And what you described is what they do for a TB screening. They do that just as a routine. I have to get one every year working at a hospital. It's the least invasive way of getting tested. This method is the "Since you haven't been in contact with anyone who has had it that you know of, we assume that it's unlikely that you have it but just in case this will detect it." way of looking at it.
If they suspect that you have come in contact with someone with active TB, then they cut out a lot of that and go for sputum screenings and other rapid results tests. This is the "You were in contact with someone who had it and as such we must act quickly to stop it doing serious damage in case you do have it." approach.
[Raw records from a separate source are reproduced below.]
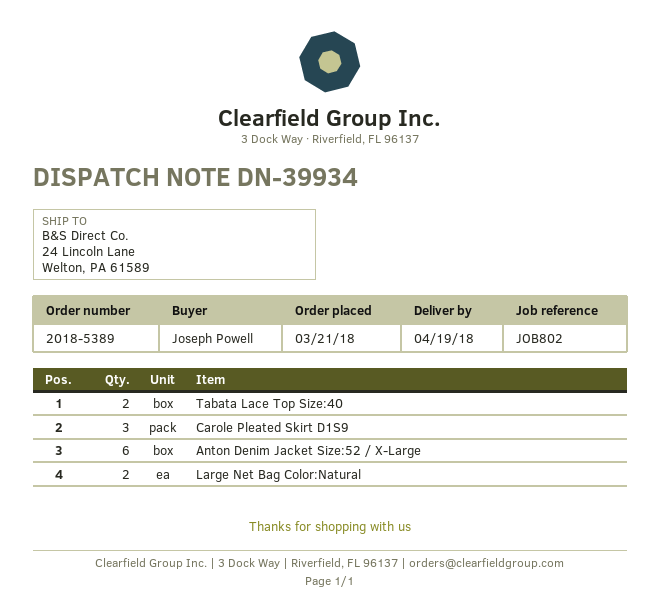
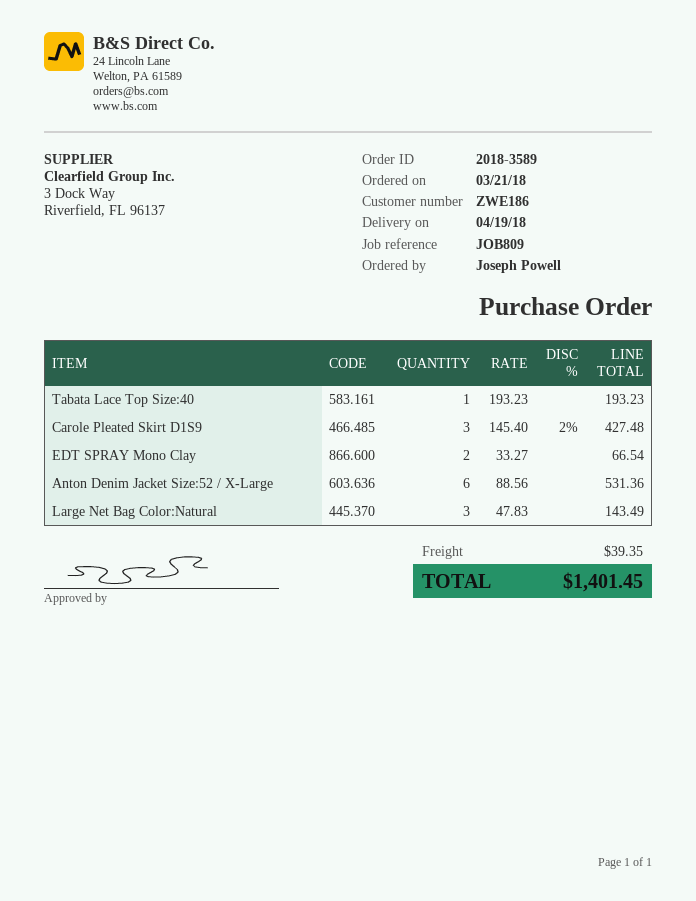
order number: 2018-5389 -> 2018-3589
reference: JOB802 -> JOB809
Tabata Lace Top Size:40: 2 -> 1
Large Net Bag Color:Natural: 2 -> 3
EDT SPRAY Mono Clay: none -> 2

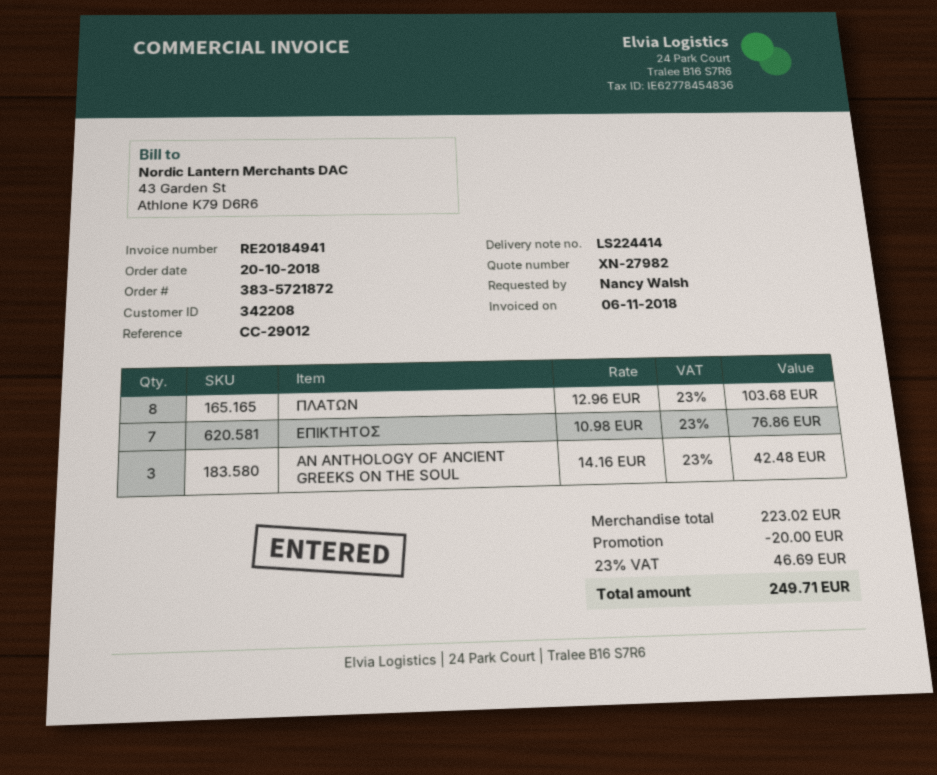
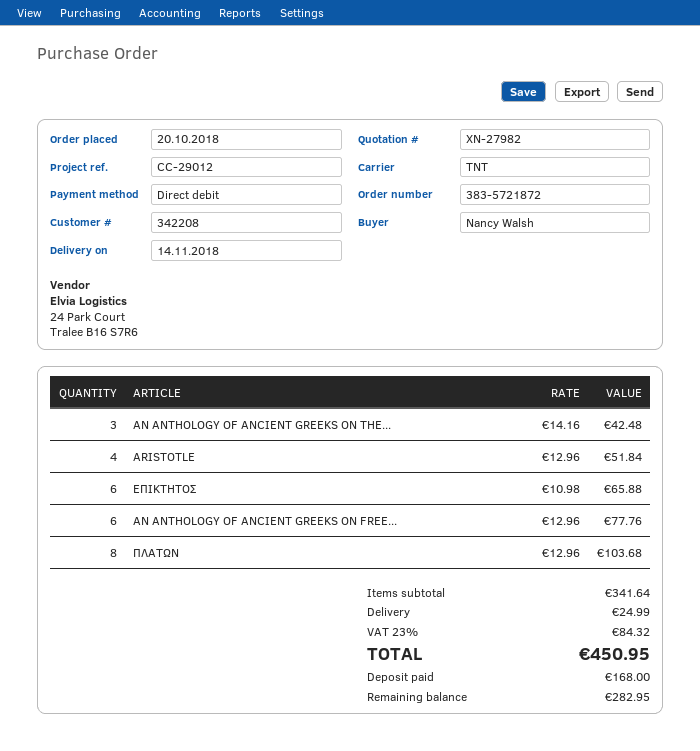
ΕΠΙΚΤΗΤΟΣ: 7 x 10.98 = 76.86 -> 6 x 10.98 = 65.88
ARISTOTLE: none -> 4 x 12.96 = 51.84
AN ANTHOLOGY OF ANCIENT GREEKS ON FREE...: none -> 6 x 12.96 = 77.76
subtotal: 223.02 -> 341.64
discount: 20.00 -> none
shipping: none -> 24.99
tax: 23% = 46.69 -> 23% = 84.32
total: 249.71 -> 450.95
In any case, the point here is that while I do agree that at times doctors are pill happy, but just because Doctor "A" can't be arsed to do a proper diagnosis and just hands out pills...doesn't mean that Doctor "B" who hands out pills as a first line treatment for a condition properly diagnosed and responds well to said pills, is in the same category as Doctor "A".
Doctor A hands out antibiotics when a patient comes in and asks for them because they're sick.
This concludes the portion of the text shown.